* [Exercise brief] Below are entries. Reproduce exactly the lines between the line holding "#2a84c4; color: #1a1a1a;" and the line holding "C38,2 50,1 59,4", inclusive, and only those.
-=-=-
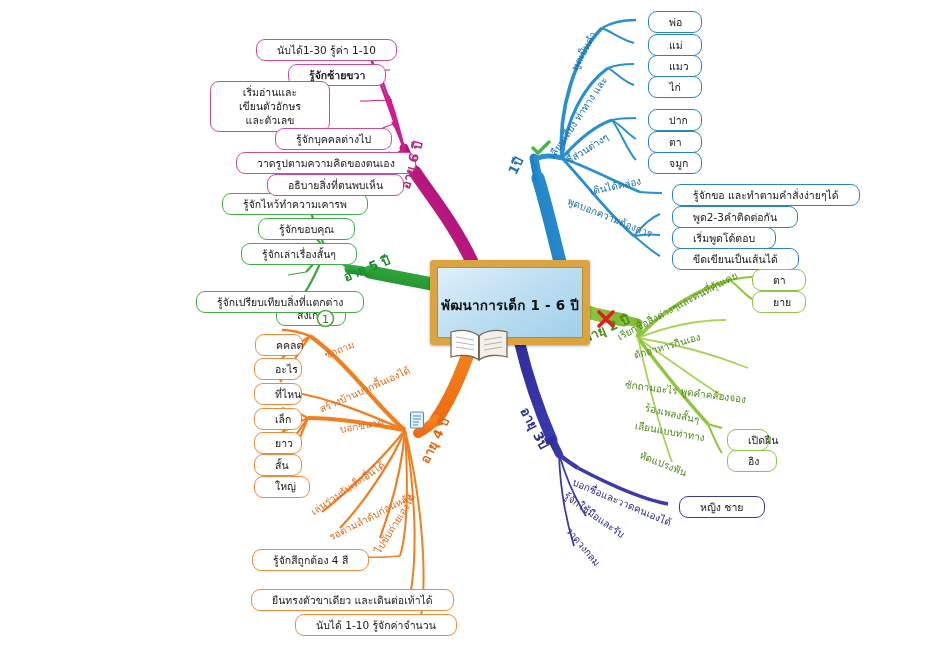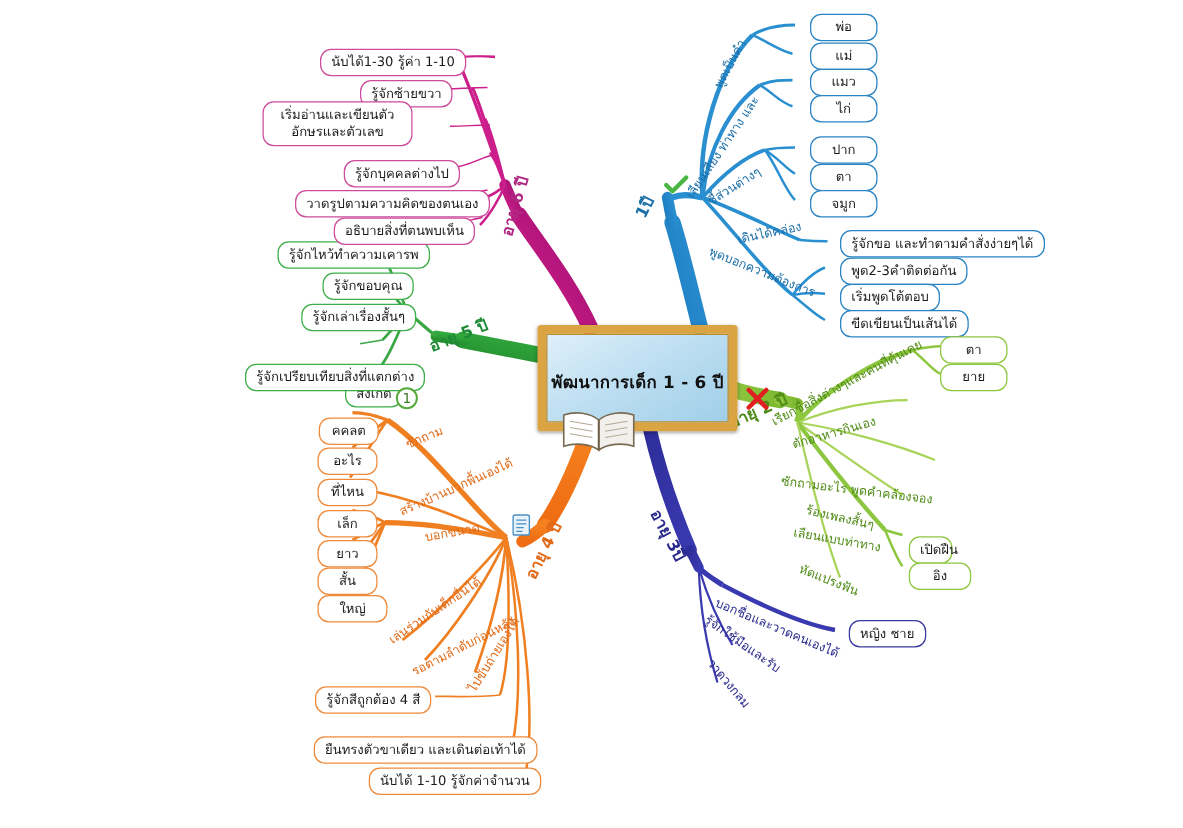--- a/index.html
+++ b/index.html
@@ -58,21 +58,21 @@
   }
 
   
   .leaf {
     position: absolute;
     background: #ffffff;
     border: 1px solid #888;
     border-radius: 9px;
     font-size: 10.5px;
     color: #222;
-    padding: 3px 8px;
+    padding: 3px 20px;
     line-height: 1.35;
     text-align: center;
     white-space: nowrap;
     z-index: 30;
   }
   .leaf.multiline { white-space: normal; }
   .leaf.c-magenta { border-color: #cc4b9b; color: #1a1a1a; }
   .leaf.c-green   { border-color: #3fae49; color: #1a1a1a; }
   .leaf.c-orange  { border-color: #ef8a3a; color: #1a1a1a; }
   .leaf.c-blue    { border-color: #2a84c4; color: #1a1a1a; }
@@ -260,39 +260,39 @@
   </div>
   <svg class="book-icon" viewBox="0 0 62 34" style="position:absolute;left:479px;top:328px;">
     <path d="M31,8 C24,2 12,1 3,4 L3,29 C12,26 24,27 31,32 Z" fill="#ffffff" stroke="#7a6a52" stroke-width="1.3"></path>
     <path d="M31,8 C38,2 50,1 59,4 L59,29 C50,26 38,27 31,32 Z" fill="#f2f0ec" stroke="#7a6a52" stroke-width="1.3"></path>
     <path d="M8,9 L26,12 M8,14 L26,17 M8,19 L26,22" stroke="#b6aa98" stroke-width="0.9"></path>
     <path d="M36,12 L54,9 M36,17 L54,14 M36,22 L54,19" stroke="#b6aa98" stroke-width="0.9"></path>
     <path d="M31,8 L31,32" stroke="#6b5c46" stroke-width="1.4"></path>
   </svg>
 
   <div class="leaf c-magenta" style="left:256px;top:39px;">นับได้1-30  รู้ค่า 1-10</div>
-  <div class="leaf c-magenta" style="left:288px;top:64px;">รู้จักซ้ายขวา</div>
+  <div class="leaf c-magenta" style="left:288px;top:64px;font-weight:bold;">รู้จักซ้ายขวา</div>
   <div class="leaf c-magenta multiline" style="left:210px;top:81px;width:120px;text-align:center;">เริ่มอ่านและเขียนตัวอักษรและตัวเลข</div>
   <div class="leaf c-magenta" style="left:275px;top:128px;">รู้จักบุคคลต่างไป</div>
   <div class="leaf c-magenta" style="left:236px;top:152px;">วาดรูปตามความคิดของตนเอง</div>
   <div class="leaf c-green" style="left:222px;top:193px;">รู้จักไหว้ทำความเคารพ</div>
 
   <div class="leaf c-magenta" style="left:267px;top:174px;">อธิบายสิ่งที่ตนพบเห็น</div>
   <div class="leaf c-green" style="left:258px;top:218px;">รู้จักขอบคุณ</div>
   <div class="leaf c-green" style="left:241px;top:243px;">รู้จักเล่าเรื่องสั้นๆ</div>
   <div class="leaf c-green" style="left:276px;top:268px;margin-top:36px;">สังเกต</div>
   <div class="leaf c-green" style="left:196px;top:291px;">รู้จักเปรียบเทียบสิ่งที่แตกต่าง</div>
 
   <div class="leaf c-orange" style="left:255px;top:334px;width:48px;">คคลต</div>
   <div class="leaf c-orange" style="left:254px;top:358px;width:48px;">อะไร</div>
   <div class="leaf c-orange" style="left:254px;top:383px;width:48px;">ที่ไหน</div>
   <div class="leaf c-orange" style="left:254px;top:408px;width:48px;">เล็ก</div>
   <div class="leaf c-orange" style="left:254px;top:432px;width:48px;">ยาว</div>
   <div class="leaf c-orange" style="left:254px;top:454px;width:48px;">สั้น</div>
-  <div class="leaf c-orange" style="left:254px;top:476px;width:56px;">ใหญ่</div>
+  <div class="leaf c-orange" style="left:254px;top:476px;width:56px;font-family:Liberation Mono, monospace;">ใหญ่</div>
   <div class="leaf c-orange" style="left:252px;top:549px;">รู้จักสีถูกต้อง 4  สี</div>
   <div class="leaf c-orange" style="left:251px;top:589px;">ยืนทรงตัวขาเดียว และเดินต่อเท้าได้</div>
   <div class="leaf c-orange" style="left:295px;top:614px;">นับได้ 1-10 รู้จักค่าจำนวน</div>
 
   <div class="leaf c-blue" style="left:648px;top:11px;width:54px;">พ่อ</div>
   <div class="leaf c-blue" style="left:648px;top:34px;width:54px;">แม่</div>
   <div class="leaf c-blue" style="left:648px;top:55px;width:54px;">แมว</div>
   <div class="leaf c-blue" style="left:648px;top:76px;width:54px;">ไก่</div>
   <div class="leaf c-blue" style="left:648px;top:109px;width:54px;">ปาก</div>
   <div class="leaf c-blue" style="left:648px;top:131px;width:54px;">ตา</div>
-=-=-
* [Expected answer]
   .leaf.c-blue    { border-color: #2a84c4; color: #1a1a1a; }
@@ -260,39 +260,39 @@
   </div>
   <svg class="book-icon" viewBox="0 0 62 34" style="position:absolute;left:479px;top:328px;">
     <path d="M31,8 C24,2 12,1 3,4 L3,29 C12,26 24,27 31,32 Z" fill="#ffffff" stroke="#7a6a52" stroke-width="1.3"></path>
     <path d="M31,8 C38,2 50,1 59,4 L59,29 C50,26 38,27 31,32 Z" fill="#f2f0ec" stroke="#7a6a52" stroke-width="1.3"></path>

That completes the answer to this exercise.